Source: Robert Spriggs/Adobe Stock
As scary as it is to think about, we know that all people make mistakes, including the health care professionals who work in hospitals and doctors’ offices. Furthermore, our health care system is complicated, leading to glitches that can harm patients. As a result, patients sometimes experience injuries, complications and even death as a result of the care they receive.
A systematic review published this summer in the British Medical Journal takes a careful look at what we know about preventable patient harm – that is, injury to a patient that could have been avoided.
The review looks at studies published since January 2000 that quantify preventable harm and describe what we know about medical mistakes. The review includes a total of 66 studies which included more than 337,000 participants. Here is what the researchers found:
About 6 percent of participants experienced preventable harm as a result of their medical care, according to the pooled results from the review. Of all the patients affected by preventable harm, the effects were considered mild for 49 percent and moderate for 36 percent. Twelve percent experienced a serious harm, which caused permanent disability or death.
Patients in intensive care units of hospitals were the most likely to experience a medical mistake; 18 percent were affected. Obstetrics patients were the least likely to experience a medical mistake; 2 percent were affected.
The review also classified different types of medical mistakes. Three main types of problems accounted for the majority of medical mistakes: problems managing drugs, problems managing other medical therapies and mistakes made during surgical procedures. After that, the next most prevalent problems were infections contracted from the health care system and problems with diagnoses.

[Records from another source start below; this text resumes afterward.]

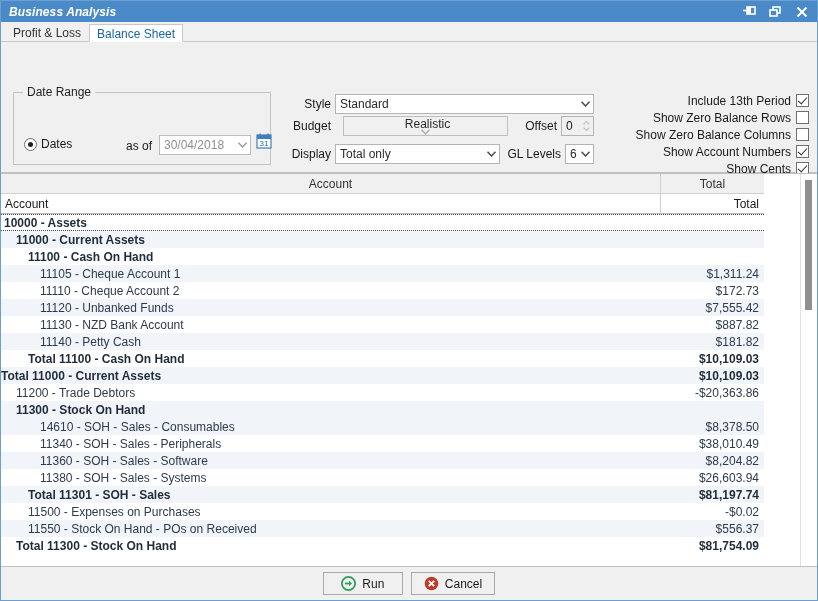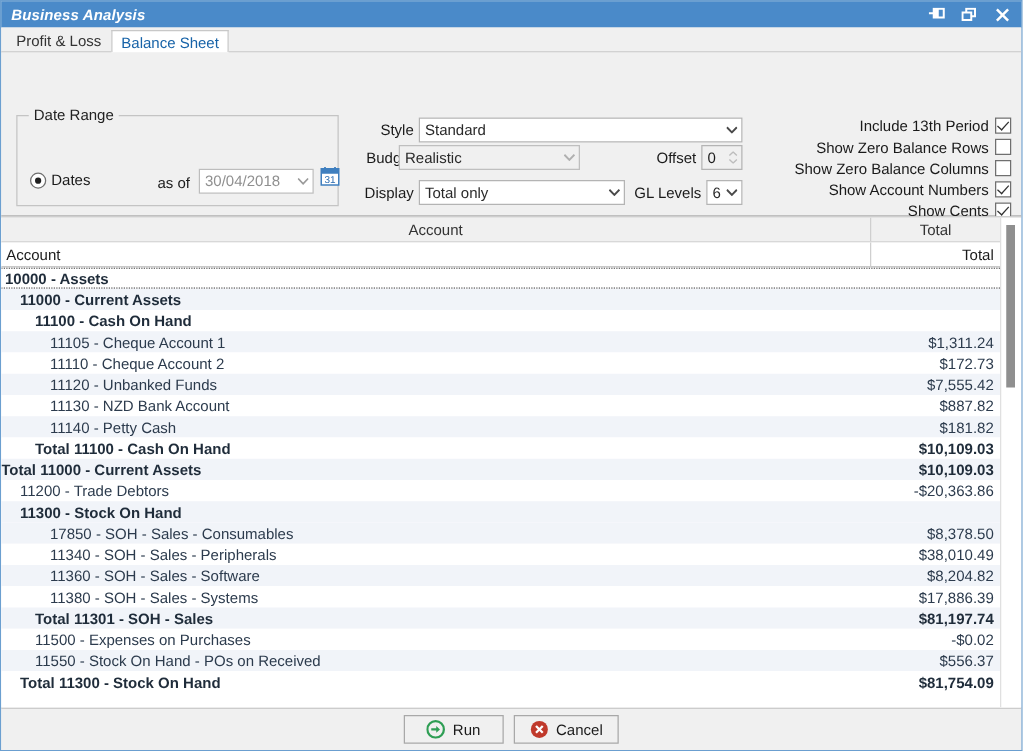--- a/index.html
+++ b/index.html
@@ -468,7 +468,7 @@
     </div>
 
     <div class="ctrl-label" style="left:250px; top:74px; width:80px;">Budget</div>
-    <div class="combo disabled" style="left:318px; top:74px; width:145px;">
+    <div class="combo disabled" style="left:342px; top:74px; width:165px;flex-direction:column;">
       <span class="val">Realistic</span>
       <span class="chev">
         <svg width="9" height="6" viewBox="0 0 9 6">

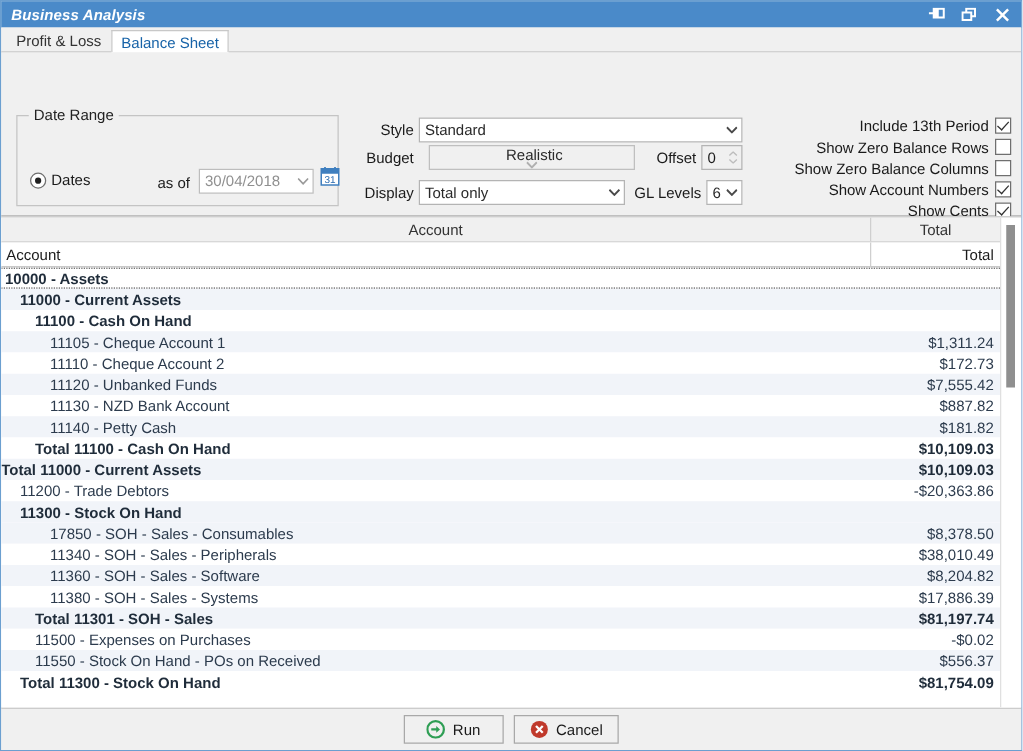--- a/index.html
+++ b/index.html
@@ -270,6 +270,7 @@
     flex: 1 1 auto;
     display: flex;
     min-height: 0;
+    gap: 36px;
   }
   .grid-main {
     flex: 1 1 auto;

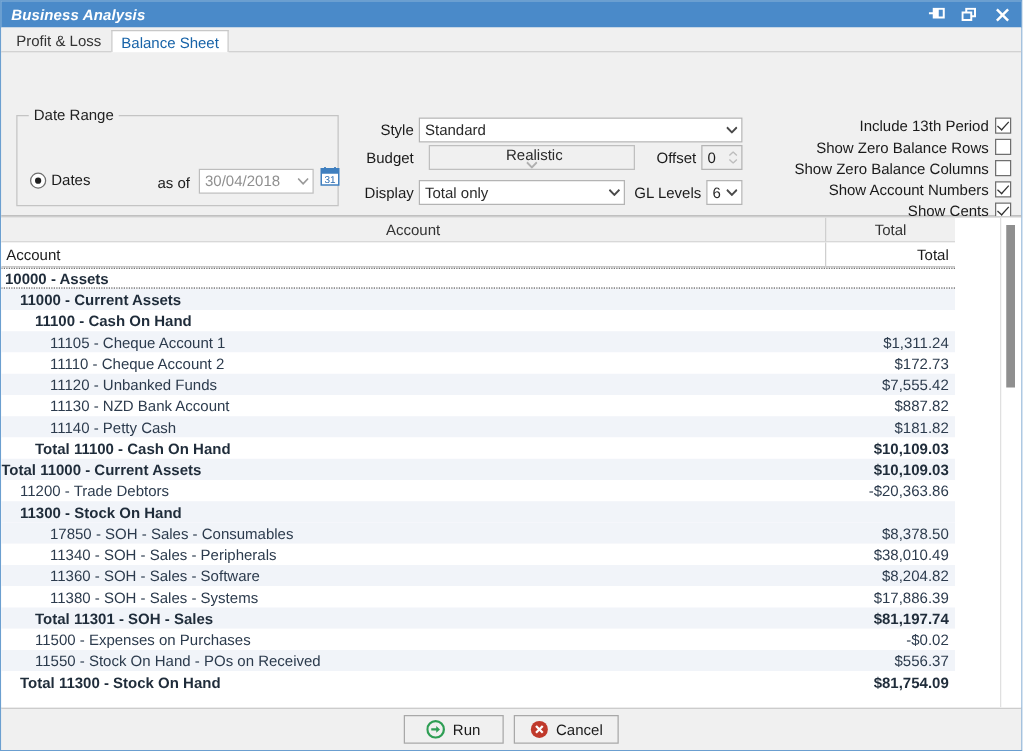--- a/index.html
+++ b/index.html
@@ -613,7 +613,7 @@
               <div class="tot"></div>
             </div>
             <div class="row alt">
-              <div class="acct" style="padding-left: 39px;">17850 - SOH - Sales - Consumables</div>
+              <div class="acct" style="padding-left: 39px;">14610 - SOH - Sales - Consumables</div>
               <div class="tot">$8,378.50</div>
             </div>
             <div class="row white">

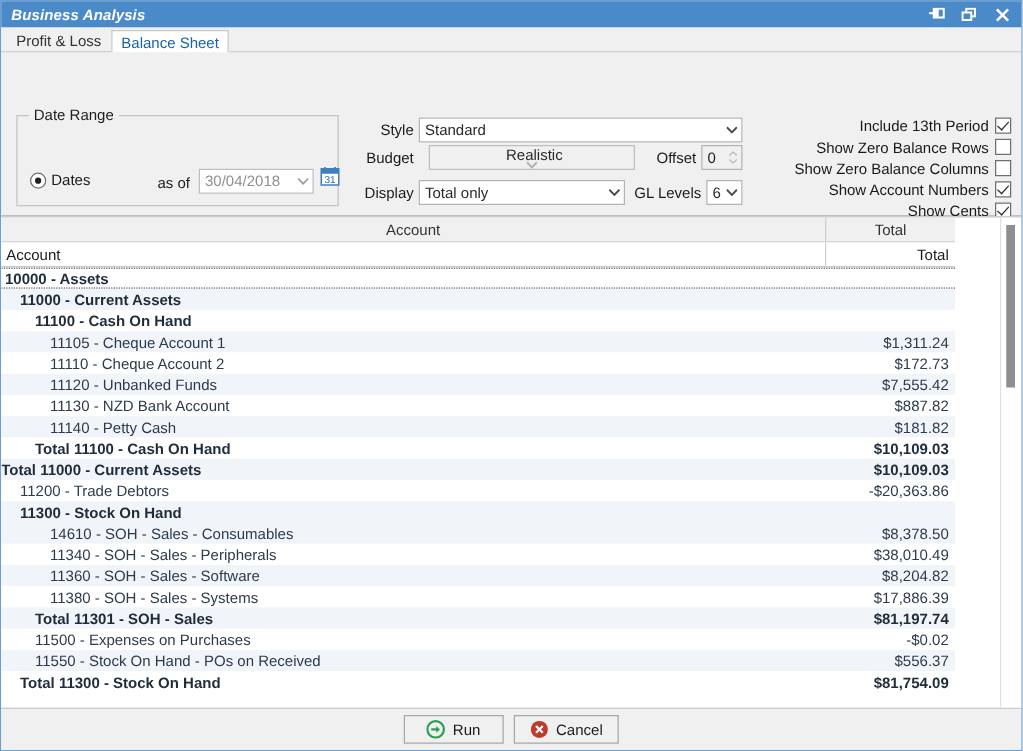--- a/index.html
+++ b/index.html
@@ -626,7 +626,7 @@
             </div>
             <div class="row white">
               <div class="acct" style="padding-left: 39px;">11380 - SOH - Sales - Systems</div>
-              <div class="tot">$17,886.39</div>
+              <div class="tot">$26,603.94</div>
             </div>
             <div class="row alt bold">
               <div class="acct" style="padding-left: 27px;">Total 11301 - SOH - Sales</div>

While it’s impossible to eliminate all medical mistakes, the review authors address the question of how to reduce the incidence of preventable harm. They concluded that our health care system needs a combination of solutions. This includes interventions on an individual level, such as training sessions for health care providers; changes at the facility level, such as better designed work environments and computer systems; and changes at the organizational level, such as quality monitoring systems.
The truth is, it will take some time for health care leaders to make broader changes to reduce the likelihood of medical mistakes. In the meantime, the U.S. Agency for Healthcare Research and Quality offers some evidence-based steps that you can take to avoid becoming the victim of a medical mistake. They include:
- Bring a list of all of your medicines and supplements to every doctor’s appointment.
- Ask for information about any new prescription so that you understand what it is for, what the side effects are and whether it will interact with any other medicines or foods.
- While staying in the hospital, ask health care workers if they have washed their hands before providing care.
- If you are having surgery and you can choose the location, pick a hospital where many patients have had the surgery or procedure that you need.
- Make sure that health care providers, such as your primary care doctor, coordinate your care.
The take-home message: Medical mistakes happen. Understanding where and how medical mistakes are most likely to occur can help you anticipate problems and take steps to avoid preventable harm.